Papa: Schevchuk, è invitato in Ucraina

'Noi in Vaticano dopo Putin, abbiamo disintossicato propaganda'

(ANSA) - CITTA' DEL VATICANO, 8 LUG - La Chiesa greco-cattolica dell'Ucraina ha chiesto a Papa Francesco di visitare il Paese. "Crediamo che la sua visita sarebbe la possibilità concreta di mettere fine alla guerra. Molti in Ucraina ritengono che se il Papa toccherà la terra dell'Ucraina la guerra finirà. Anche Putin potrebbe capire un gesto del genere": a parlare è l'arcivescovo maggiore della Chiesa greco-cattolica in Ucraina, mons. Sviatoslav Schevchuk, che ha incontrato la stampa dopo la due-giorni in Vaticano con Papa Francesco. Parla dell'invito e riferisce anche la riposta ricevuta dal pontefice: "Ci penserò".

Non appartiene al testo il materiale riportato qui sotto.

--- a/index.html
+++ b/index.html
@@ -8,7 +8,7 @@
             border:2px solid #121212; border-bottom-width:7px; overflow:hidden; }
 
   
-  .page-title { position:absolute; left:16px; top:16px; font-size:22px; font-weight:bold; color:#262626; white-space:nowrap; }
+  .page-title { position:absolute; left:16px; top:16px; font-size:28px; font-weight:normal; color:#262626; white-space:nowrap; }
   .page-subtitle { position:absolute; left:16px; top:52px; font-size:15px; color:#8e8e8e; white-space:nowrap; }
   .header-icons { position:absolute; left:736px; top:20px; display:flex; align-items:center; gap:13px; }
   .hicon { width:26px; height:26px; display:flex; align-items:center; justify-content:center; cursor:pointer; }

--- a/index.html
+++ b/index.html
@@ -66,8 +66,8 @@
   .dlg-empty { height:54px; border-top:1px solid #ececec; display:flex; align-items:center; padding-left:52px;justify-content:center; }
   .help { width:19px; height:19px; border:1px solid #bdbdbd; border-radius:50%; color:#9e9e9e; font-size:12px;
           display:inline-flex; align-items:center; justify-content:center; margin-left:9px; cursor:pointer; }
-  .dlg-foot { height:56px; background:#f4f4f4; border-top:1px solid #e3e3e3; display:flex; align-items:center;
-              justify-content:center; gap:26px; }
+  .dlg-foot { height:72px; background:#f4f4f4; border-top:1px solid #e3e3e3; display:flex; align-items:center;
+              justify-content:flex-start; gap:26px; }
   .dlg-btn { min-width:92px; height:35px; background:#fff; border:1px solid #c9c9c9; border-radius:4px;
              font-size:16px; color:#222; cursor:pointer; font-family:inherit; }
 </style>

    Schevchuk parla della difficile situazione della su gente che in cinque anni di conflitto ha contato 13mila vittime, "secondo le cifre ufficiali quindi bisogna calcolare il doppio", commenta. Trentamila i feriti, tanti i bambini rimasti senza un arto o sotto choc per le bombe. Attacchi contro ogni diritto internazionale: "Nelle ultime due settimane - riferisce - sono stati uccisi quattro medici e bombardate le ambulanze".

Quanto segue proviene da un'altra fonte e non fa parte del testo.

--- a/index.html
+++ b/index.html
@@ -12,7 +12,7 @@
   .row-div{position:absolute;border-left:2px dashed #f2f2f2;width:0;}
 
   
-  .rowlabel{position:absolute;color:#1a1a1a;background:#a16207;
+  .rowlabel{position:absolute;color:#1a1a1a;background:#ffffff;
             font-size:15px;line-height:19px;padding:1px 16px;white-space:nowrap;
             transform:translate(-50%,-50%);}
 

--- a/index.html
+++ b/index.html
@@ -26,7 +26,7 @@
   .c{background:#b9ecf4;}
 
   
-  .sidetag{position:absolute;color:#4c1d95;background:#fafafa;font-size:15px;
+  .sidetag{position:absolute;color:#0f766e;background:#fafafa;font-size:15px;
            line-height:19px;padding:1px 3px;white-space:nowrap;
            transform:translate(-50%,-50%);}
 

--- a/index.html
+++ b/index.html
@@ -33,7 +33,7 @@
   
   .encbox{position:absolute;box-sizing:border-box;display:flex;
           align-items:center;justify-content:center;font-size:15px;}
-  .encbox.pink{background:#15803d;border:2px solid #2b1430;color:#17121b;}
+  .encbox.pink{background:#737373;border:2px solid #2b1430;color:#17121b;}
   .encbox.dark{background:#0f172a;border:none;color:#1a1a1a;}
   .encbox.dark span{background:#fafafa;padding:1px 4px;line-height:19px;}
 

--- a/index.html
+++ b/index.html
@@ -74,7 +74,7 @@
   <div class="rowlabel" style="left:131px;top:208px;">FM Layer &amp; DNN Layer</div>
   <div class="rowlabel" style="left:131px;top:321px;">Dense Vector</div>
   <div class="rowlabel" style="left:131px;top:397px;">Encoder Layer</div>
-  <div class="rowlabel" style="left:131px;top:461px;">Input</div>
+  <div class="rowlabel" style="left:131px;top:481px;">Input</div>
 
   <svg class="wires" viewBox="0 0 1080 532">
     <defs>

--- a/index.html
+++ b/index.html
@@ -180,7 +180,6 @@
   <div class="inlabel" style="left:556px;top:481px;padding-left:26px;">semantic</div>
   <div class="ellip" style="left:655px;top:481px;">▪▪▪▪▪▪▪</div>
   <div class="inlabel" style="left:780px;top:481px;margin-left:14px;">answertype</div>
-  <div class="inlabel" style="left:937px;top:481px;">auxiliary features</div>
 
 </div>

    Una "guerra dimenticata", commenta, "e noi vogliamo essere portavoce del popolo sofferente. Il Santo Padre si è interessato in modo particolare - riferisce l'arcivescovo ucraino - dei tanti bambini colpiti che hanno bisogno di cure e riabilitazione".

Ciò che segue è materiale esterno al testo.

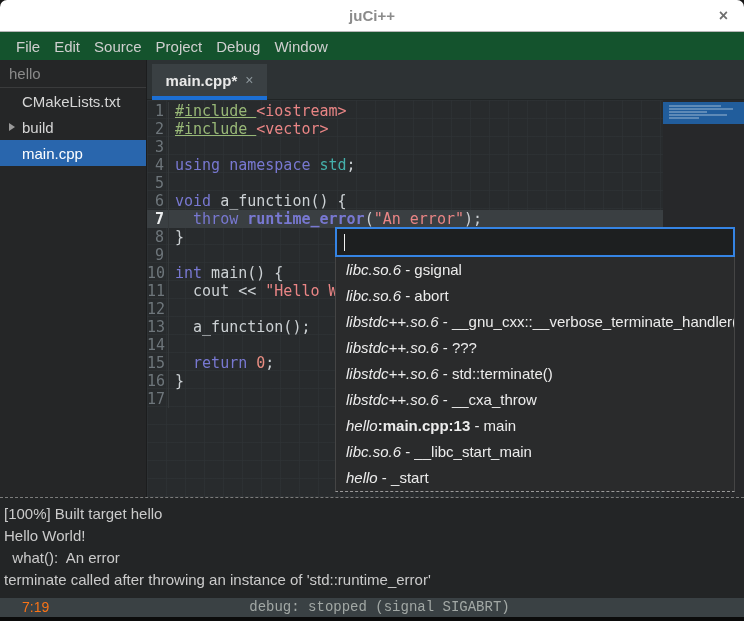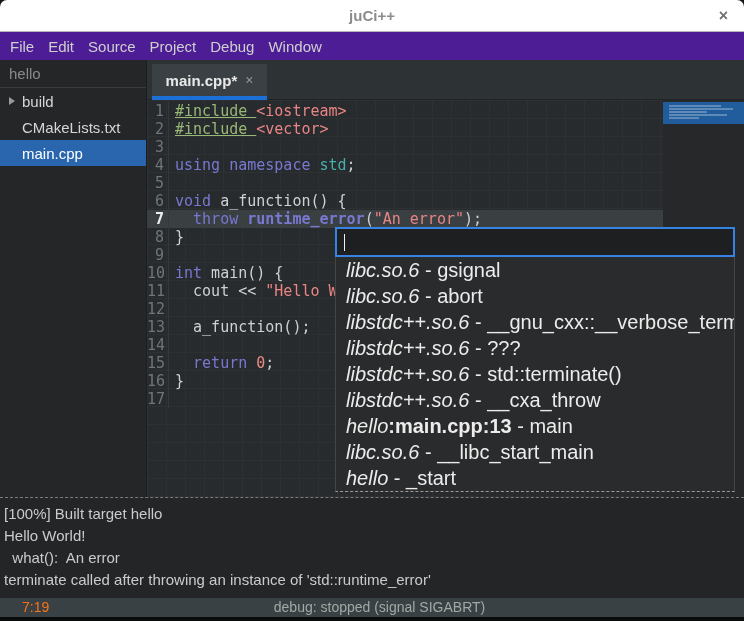--- a/index.html
+++ b/index.html
@@ -17,7 +17,7 @@
 
   
   .menubar { position:absolute; top:32px; left:0; width:744px; height:28px;
-    background:#4c1d95; display:flex; align-items:center; padding-left:3px; }
+    background:#14532d; display:flex; align-items:center; padding-left:9px; }
   .menu-item { color:#cfcfcf; font-size:15px; padding:4px 7px; }
 
   

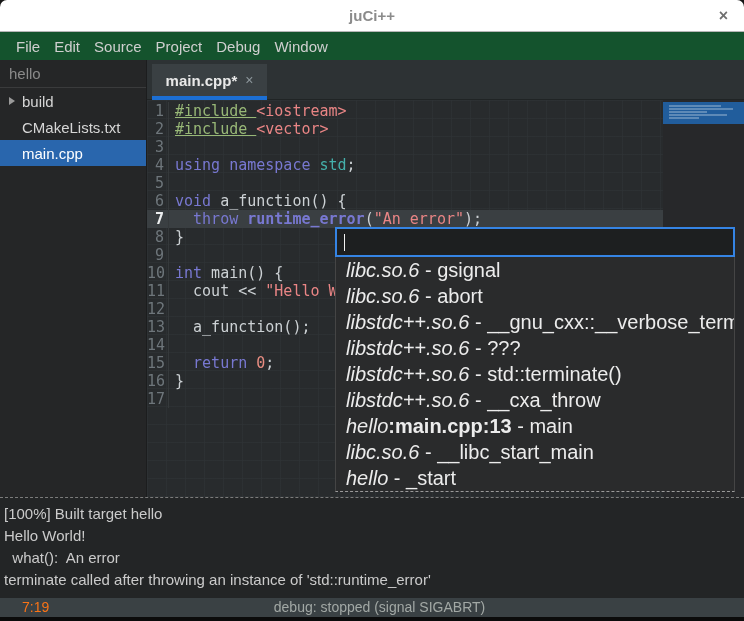--- a/index.html
+++ b/index.html
@@ -120,12 +120,12 @@
     <div class="sidebar-header">hello</div>
     <div id="tree-items">
         <div class="tree-item">
+          <span class="indent"></span>
+          <span>CMakeLists.txt</span>
+        </div>
+        <div class="tree-item">
           <span class="expander"></span>
           <span>build</span>
-        </div>
-        <div class="tree-item">
-          <span class="indent"></span>
-          <span>CMakeLists.txt</span>
         </div>
         <div class="tree-item selected">
           <span class="indent"></span>

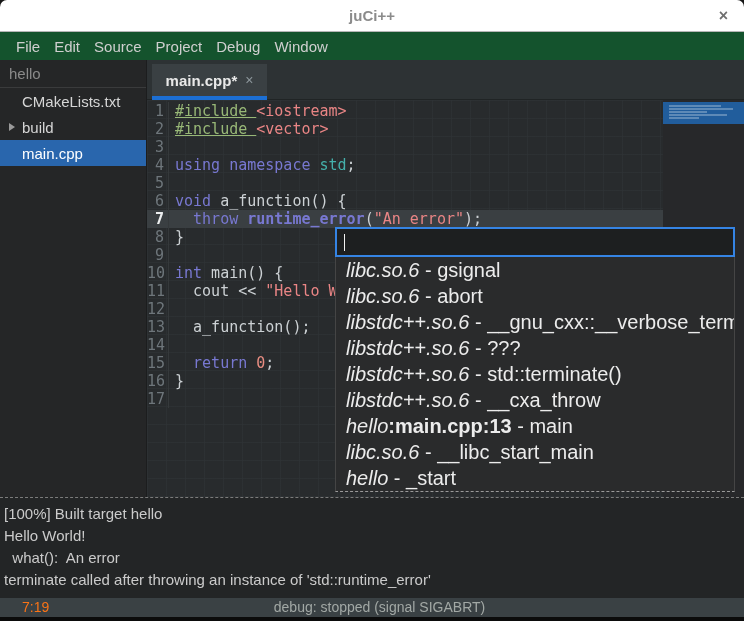--- a/index.html
+++ b/index.html
@@ -78,7 +78,7 @@
   .popup-list { background:#2a2b2c; border-left:1px solid #454545;
     border-right:1px solid #454545; border-bottom:1px dashed #9a9a9a; }
   .popup-item { height:26px; line-height:26px; padding-left:10px; color:#ececec;
-    font-size:20px; white-space:pre; overflow:hidden; }
+    font-size:15px; white-space:pre; overflow:hidden; }
   .popup-item.selected { background:#2966ad; color:#ffffff; }
   .popup-item i { font-style:italic; }
   .popup-item b { font-weight:bold; }

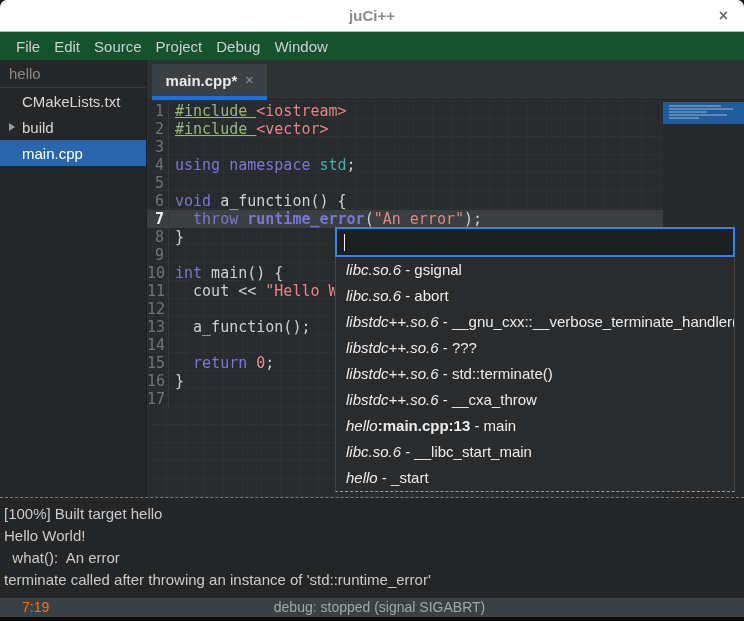--- a/index.html
+++ b/index.html
@@ -93,7 +93,7 @@
     background:#3a4144; }
   .status-time { position:absolute; left:5px; top:1px; color:#f97316; font-size:14px;margin-left:17px; }
   .status-msg { position:absolute; left:15px; right:0; top:1px; text-align:center;
-    color:#a2a8a5; font-size:14px; }
+    color:#a2a8a5; font-size:14px;font-family:Liberation Mono, monospace; }
   .bottomstrip { position:absolute; top:617px; left:0; width:744px; height:4px;
     background:#0b0b0b; }
 </style>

    E ai giornalisti che gli facevano notare come la visita della Chiesa greco-cattolica ucraina in Vaticano sia arrivata esattamente il giorno dopo di quella del presidente russo Vladimir Putin, l'arcivescovo commenta ironicamente: "Il nostro incontro era stato annunciato prima e comunque abbiamo avuto la possibilità di dire l'ultima parola, di disintossicare dalla propaganda. Siamo sicuri che il Papa è stato portavoce in quell'incontro" con Putin. "Abbiamo saputo - prosegue - che è stato raggiunto un accordo tra la Russia e il Bambino Gesù per lo sviluppo della pediatria. Forse si potrebbe chiedere la presenza dei medici del Bambino Gesù anche in Ucraina".
    Schevchuk parla anche del piano umanitario voluto dal Papa e che sta aiutando l'area più colpita dal conflitto, quella del Donbass. "La gente quando arrivano gli aiuti piange, non solo per le cose che vengono loro date ma perche sentono che non sono stati dimenticati".
    Poi interviene sulle prossime elezioni nel Paese: "Non appoggiamo nessun partito politico, difendiamo lo Stato e i suoi valori".
    Infine parla dell'esodo dei giovani ucraini: un milione l'anno lasciano il Paese. "Trattateli bene, sono la parte migliore dell'Ucraina, e soprattutto pagateli bene", è l'accorato appello dell'arcivescovo.(ANSA).